The Oberbank’s Corporate Governance Principles

The Oberbank’s success path and business policies are based on special principles.

Independence ensured by a stable body of core shareholders

The business policy of Oberbank and its sustained success story are based on the principles of good governance and transparency. The Bank’s corporate goals are designed to secure sustainable success in the long term and are clearly communicated to the public. As a listed regional bank, Oberbank’s top priority is to safeguard its independence. This is achieved by securing high earnings strength, a sound risk policy and partnership-based relations with the other independent regional banks, namely BKS Bank AG and Bank für Tirol und Vorarlberg (BTV) AG, as well as by having shareholders committed to preserving the independence of Oberbank.

No single shareholder of Oberbank AG is in a position to assume direct or indirect control. A syndicate agreement between BKS, BTV and Wüstenrot Genossenschaft specifically aims at ensuring Oberbank’s independence. Another stabilising element in the shareholder structure of Oberbank is the fact that some of the shares are held by the staff, the attached voting rights having been assigned to a collective syndicate called Oberbank Mitarbeitergenossenschaft. The commitment of both management and staff to Oberbank is a further stabilising factor, as are its longstanding alliances with dependable partners such as Wüstenrot or Generali.

Austrian Code of Corporate Governance

Being a listed company, Oberbank undertakes to adhere to the Austrian Code of Corporate Governance (ÖCGK) and through its management and supervisory bodies has submitted a declaration of conformity pursuant to Section 243b of the Austrian Enterprise Code (UGB). Oberbank interprets the Code of Corporate Governance as a valuable guideline for developing the respective internal mechanisms and rules. The Supervisory Board of Oberbank had already defined guidelines to ensure its members’ independence in conformity with the provisions of the Code in 2006. At its meeting of 28 March 2007, the Supervisory Board amended the Rules of Procedure of the Management Board and of the Supervisory Board to comply with Code’s rules.

The Supervisory Board of Oberbank made its first declaration of conformity at its meeting of 26 November 2007. In January 2015, the version of the Code applicable to the reporting year entered into force. At its meeting of 27 November 2014, the Supervisory Board of Oberbank considered the new version in detail and made a declaration of conformity with the Code.

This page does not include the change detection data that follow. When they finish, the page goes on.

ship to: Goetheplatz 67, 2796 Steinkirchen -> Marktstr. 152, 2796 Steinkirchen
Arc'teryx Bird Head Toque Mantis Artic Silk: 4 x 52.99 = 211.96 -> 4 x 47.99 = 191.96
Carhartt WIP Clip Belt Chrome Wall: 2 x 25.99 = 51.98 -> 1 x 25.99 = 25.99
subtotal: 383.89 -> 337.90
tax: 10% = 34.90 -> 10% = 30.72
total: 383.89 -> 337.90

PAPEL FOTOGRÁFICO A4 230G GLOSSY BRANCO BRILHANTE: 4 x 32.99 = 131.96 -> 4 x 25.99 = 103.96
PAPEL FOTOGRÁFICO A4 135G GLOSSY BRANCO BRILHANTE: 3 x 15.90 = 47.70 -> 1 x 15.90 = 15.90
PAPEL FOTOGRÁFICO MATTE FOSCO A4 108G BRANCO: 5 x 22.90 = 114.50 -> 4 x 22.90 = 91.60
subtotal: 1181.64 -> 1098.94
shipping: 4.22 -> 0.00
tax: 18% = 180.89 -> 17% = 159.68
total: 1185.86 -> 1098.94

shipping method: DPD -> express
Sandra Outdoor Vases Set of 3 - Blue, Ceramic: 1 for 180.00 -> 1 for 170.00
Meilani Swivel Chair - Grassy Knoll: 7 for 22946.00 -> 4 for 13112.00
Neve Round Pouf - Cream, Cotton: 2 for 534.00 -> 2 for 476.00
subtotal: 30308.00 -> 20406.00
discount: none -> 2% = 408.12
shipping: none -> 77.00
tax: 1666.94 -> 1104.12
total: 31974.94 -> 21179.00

The Austrian Code of Corporate Governance requires companies to state reasons for any non-compliance with the so-called C Rules ("comply or explain"). In the financial year 2015, Oberbank complied with the Code by explaining the following deviations:

  • Rule 2 C:               
    Based on a resolution by the Annual General Meeting on 15 April 1991, Oberbank, besides ordinary shares, has also issued preference shares. Preferred interest in profits provides preference shareholders with an attractive investment option. The ordinary shares issued by Oberbank carry one vote each, hence no shareholder has a disproportionately high voting right.

  • Rule 31 C:
    In compliance with legal requirements, the remunerations paid to the members of the Management Board are disclosed as a total amount for each Board member. For reasons of privacy and data protection, no breakdown of the individualised remunerations into fixed and variable components is presented. The remuneration rules applicable within Oberbank in compliance with the Austrian Banking Act ensure that any and all variable remuneration payments to Board Members are commensurate with the personal performance of the respective Board Member and take appropriate account of the earnings, risk and liquidity position of Oberbank.

  • Rule 45 C:             
    Owing to the historically grown shareholder structure of Oberbank, the members of the Supervisory Board include representatives from the group of the major single shareholders. Since these representatives also include banks, the respective Supervisory Board members also hold board functions in other banks that are competitors of Oberbank. The statutory obligations the Members of the Supervisory Board are required to fulfil ensure that the rightful interests of Oberbank are protected to the fullest extent.

  • Rule 52a C:
    The Supervisory Board of Oberbank includes more than ten shareholder representatives. With currently twelve shareholder representatives elected by the Annual General Meeting, the upper limit of a maximum of ten recommended by the Austrian Working Group of Corporate Governance (ÖCGK) is only marginally exceeded; the efficient and effective performance of the tasks assigned to the Supervisory Board is hence guaranteed. Oberbank values the expert knowledge of its supervisory body comprising senior members and leading experts from the Austrian business community.